The U.S. Energy Information Administration (EIA) said utilities added 82 billion cubic feet (bcf) of gas during the week ended Oct. 4.
That was bigger than the 71-bcf build analysts forecast in a Reuters poll and compares with an increase of 85 bcf in the same week last year and a five-year (2019-2023) average rise of 96 bcf for this time of year.
Even though storage injections have been lower than usual in 21 of the past 22 weeks, the amount of gas in inventory was still about 5 per cent above normal levels for this time of year due to low heating demand during the mild winter of 2023-2024.

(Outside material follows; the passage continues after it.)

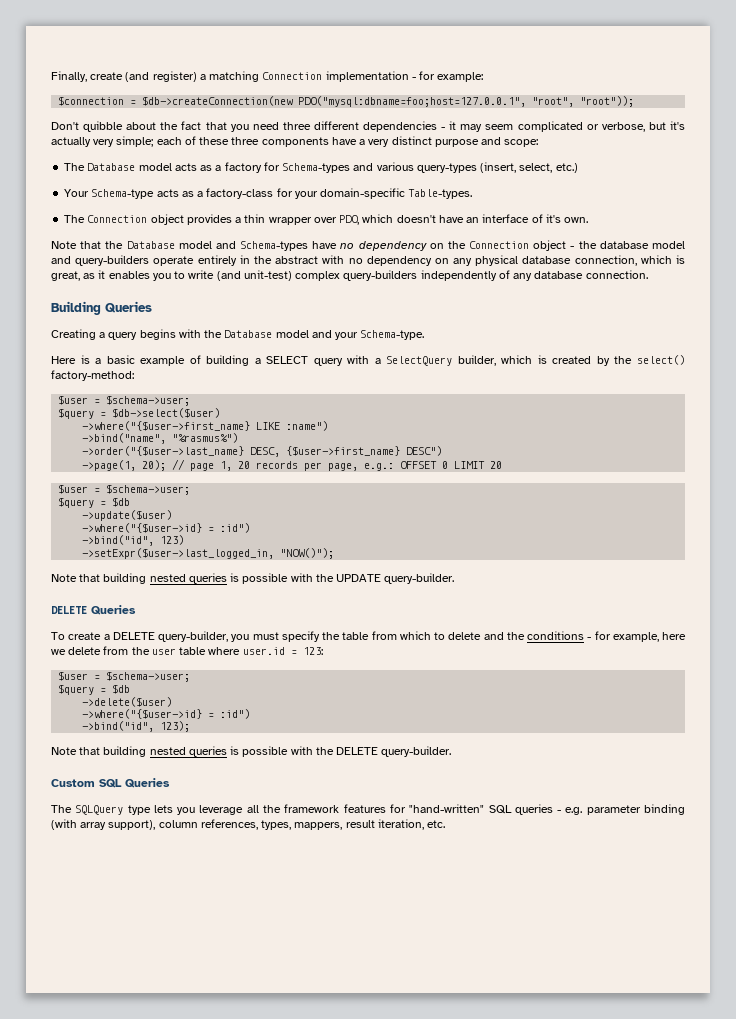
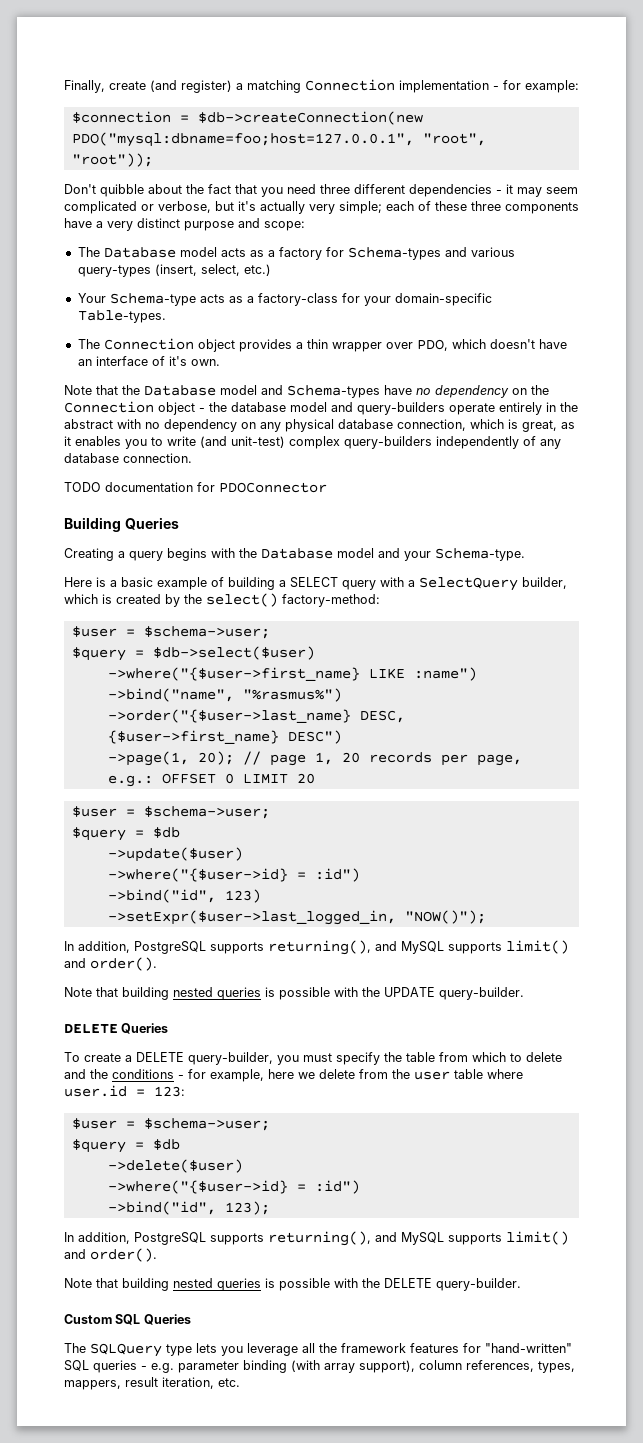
+ TODO documentation for PDOConnector
  ->setExpr($user->last_logged_in, "NOW()");
+ In addition, PostgreSQL supports returning(), and MySQL supports limit() and order().
  ->bind("id", 123);
+ In addition, PostgreSQL supports returning(), and MySQL supports limit() and order().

Before EIA released the storage report, some analysts said if the build was much bigger than expected, it could show that more Permian gas was flowing through the new Matterhorn pipeline in Texas than previously thought.
Milton, meanwhile, slammed into the west coast of Florida as a major storm on Wednesday night and swept across the central part of the state on Thursday. The storm is now in the Atlantic Ocean and is expected to weaken as it heads east toward Bermuda.

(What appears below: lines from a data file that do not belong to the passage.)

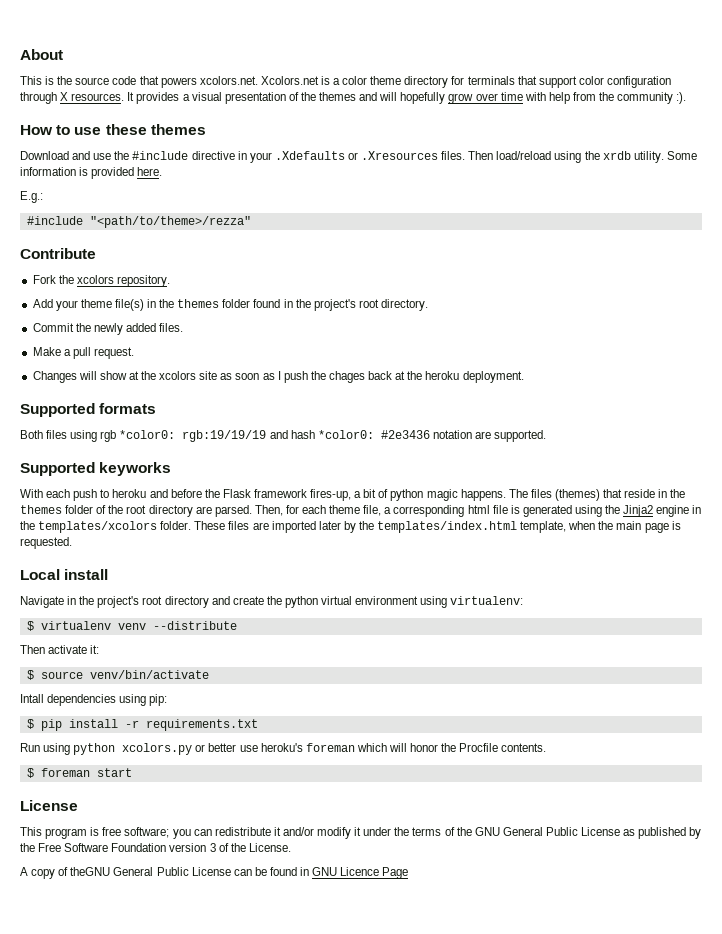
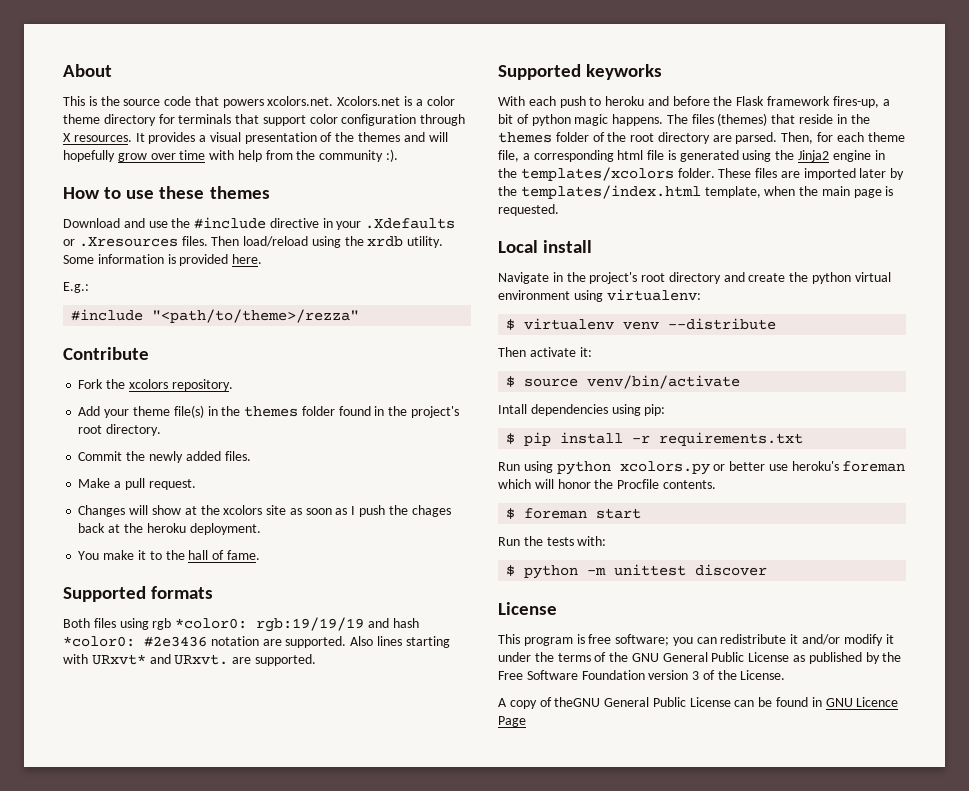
+ You make it to the hall of fame.
+ Also lines starting with URxvt* and URxvt. are supported.
+ Run the tests with:
+ $ python -m unittest discover

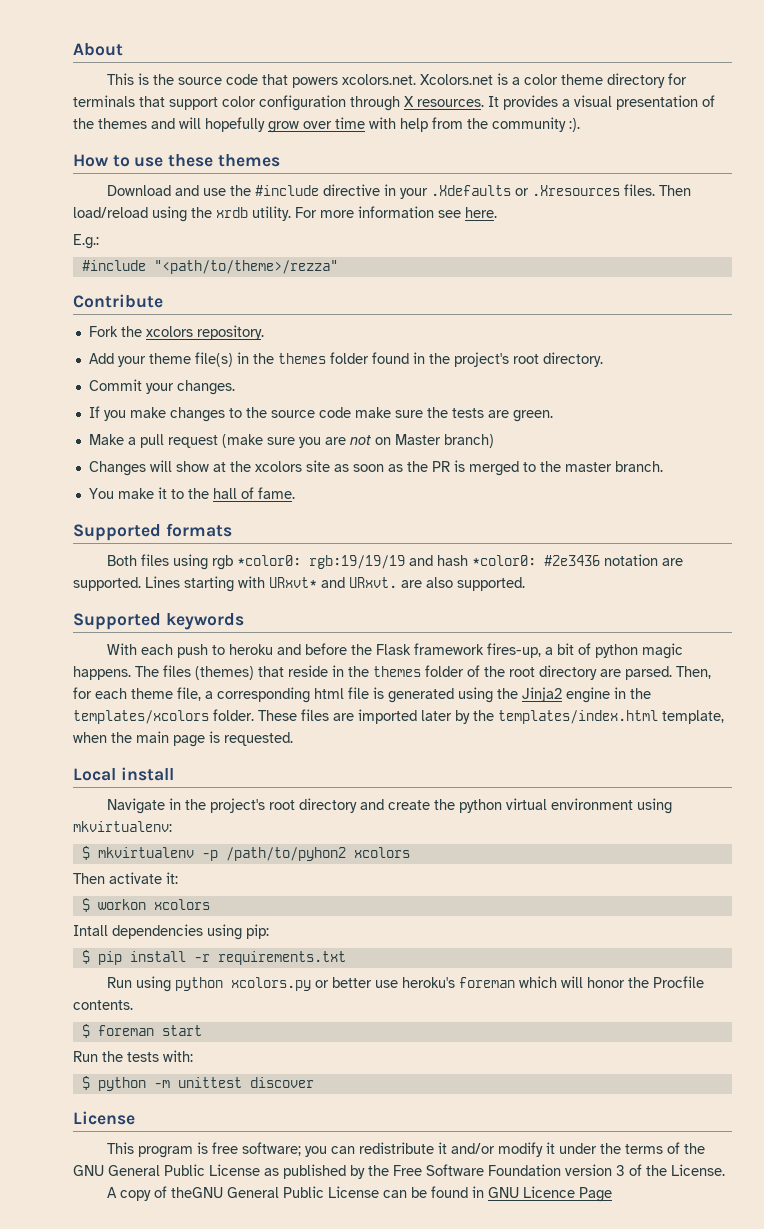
- Some information is provided here.
+ For more information see here.
- Commit the newly added files.
- Make a pull request.
+ Commit your changes.
+ If you make changes to the source code make sure the tests are green.
+ Make a pull request (make sure you are not on Master branch)
- Changes will show at the xcolors site as soon as I push the chages back at the heroku deployment.
+ Changes will show at the xcolors site as soon as the PR is merged to the master branch.
- Also lines starting with URxvt* and URxvt. are supported.
+ Lines starting with URxvt* and URxvt. are also supported.
- Supported keyworks
+ Supported keywords
- Navigate in the project's root directory and create the python virtual environment using virtualenv:
- $ virtualenv venv --distribute
+ Navigate in the project's root directory and create the python virtual environment using mkvirtualenv:
+ $ mkvirtualenv -p /path/to/pyhon2 xcolors
- $ source venv/bin/activate
+ $ workon xcolors

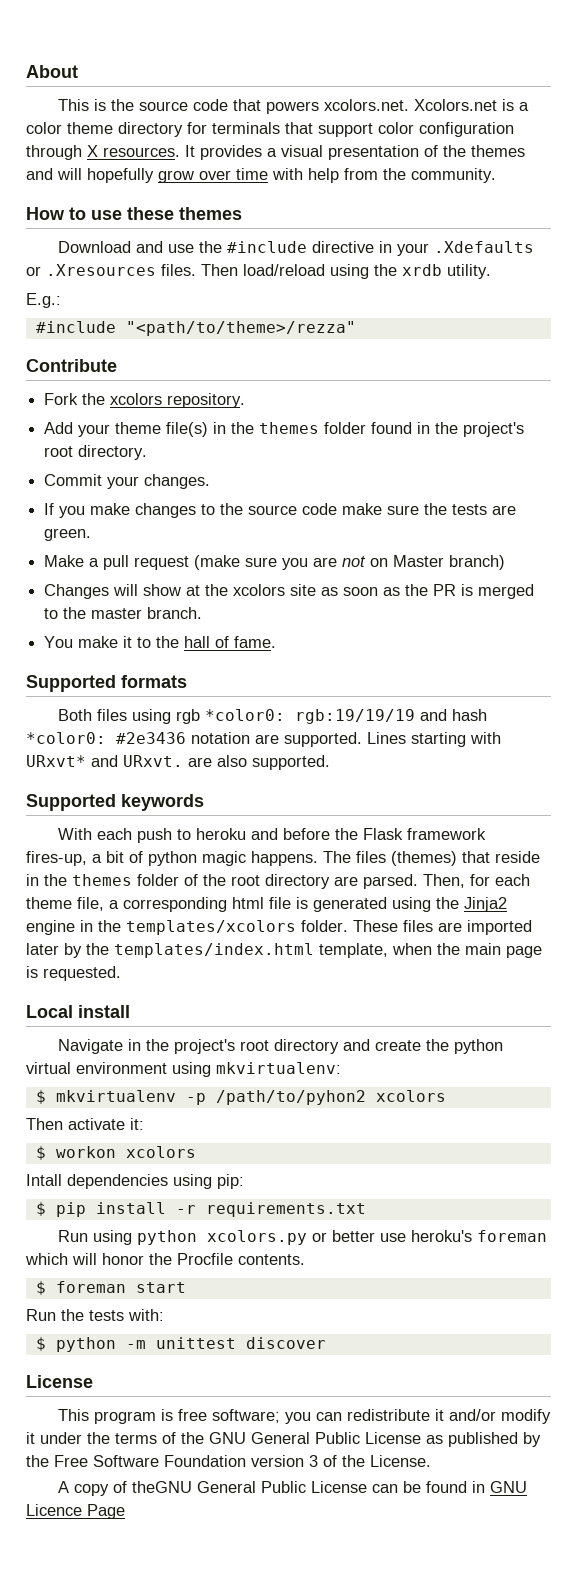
- It provides a visual presentation of the themes and will hopefully grow over time with help from the community :).
+ It provides a visual presentation of the themes and will hopefully grow over time with help from the community.
- For more information see here.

Milton has already caused over 3.4 million homes and businesses to lose power in Florida. Those outages will add to the roughly 97,000 customers still without service in North Carolina and Georgia since Hurricane Helene moved inland after hitting Florida on Sept. 26.
In 2023, power generators in Florida burned a record 3.9 billion cubic feet per day of gas to keep the lights on for the state’s roughly 11.5 million power customers, according to data from the U.S. Energy Information Administration and PowerOutage.us.
That means every 1 million customer outages reduces the need to burn around 0.3 bcfd of gas on average.
Front-month gas futures for November delivery on the New York Mercantile Exchange fell 2.5 cents, or 0.9 per cent, to $2.635 per million British thermal units at 10:37 a.m. EDT (1437 GMT), putting the contract on track for its lowest close since Sept. 26.
That would be the first time the contract dropped for five straight days since late August. During that time, it was down about 11 per cent.
LSEG said average gas output in the Lower 48 U.S. states fell to 101.2 bcfd so far in October, down from 101.8 bcfd in September. That compares with a record 105.5 bcfd in December 2023.
LSEG forecast average gas demand in the Lower 48, including exports, will rise from 96.4 bcfd this week to 96.9 bcfd next week. The forecast for this week was higher than LSEG’s outlook on Wednesday, while the forecast for next week was lower.
Gas flows to the seven big U.S. liquefied natural gas (LNG) export plants slid to an average of 12.4 bcfd so far in October, down from 12.7 bcfd in September. That compares with a monthly record high of 14.7 bcfd in December 2023.
That reduction was due mostly to the planned Sept. 20 shutdown of Berkshire Hathaway Energy’s 0.8-bcfd Cove Point LNG export plant in Maryland for around three weeks of annual maintenance, which could end as soon as Oct. 10.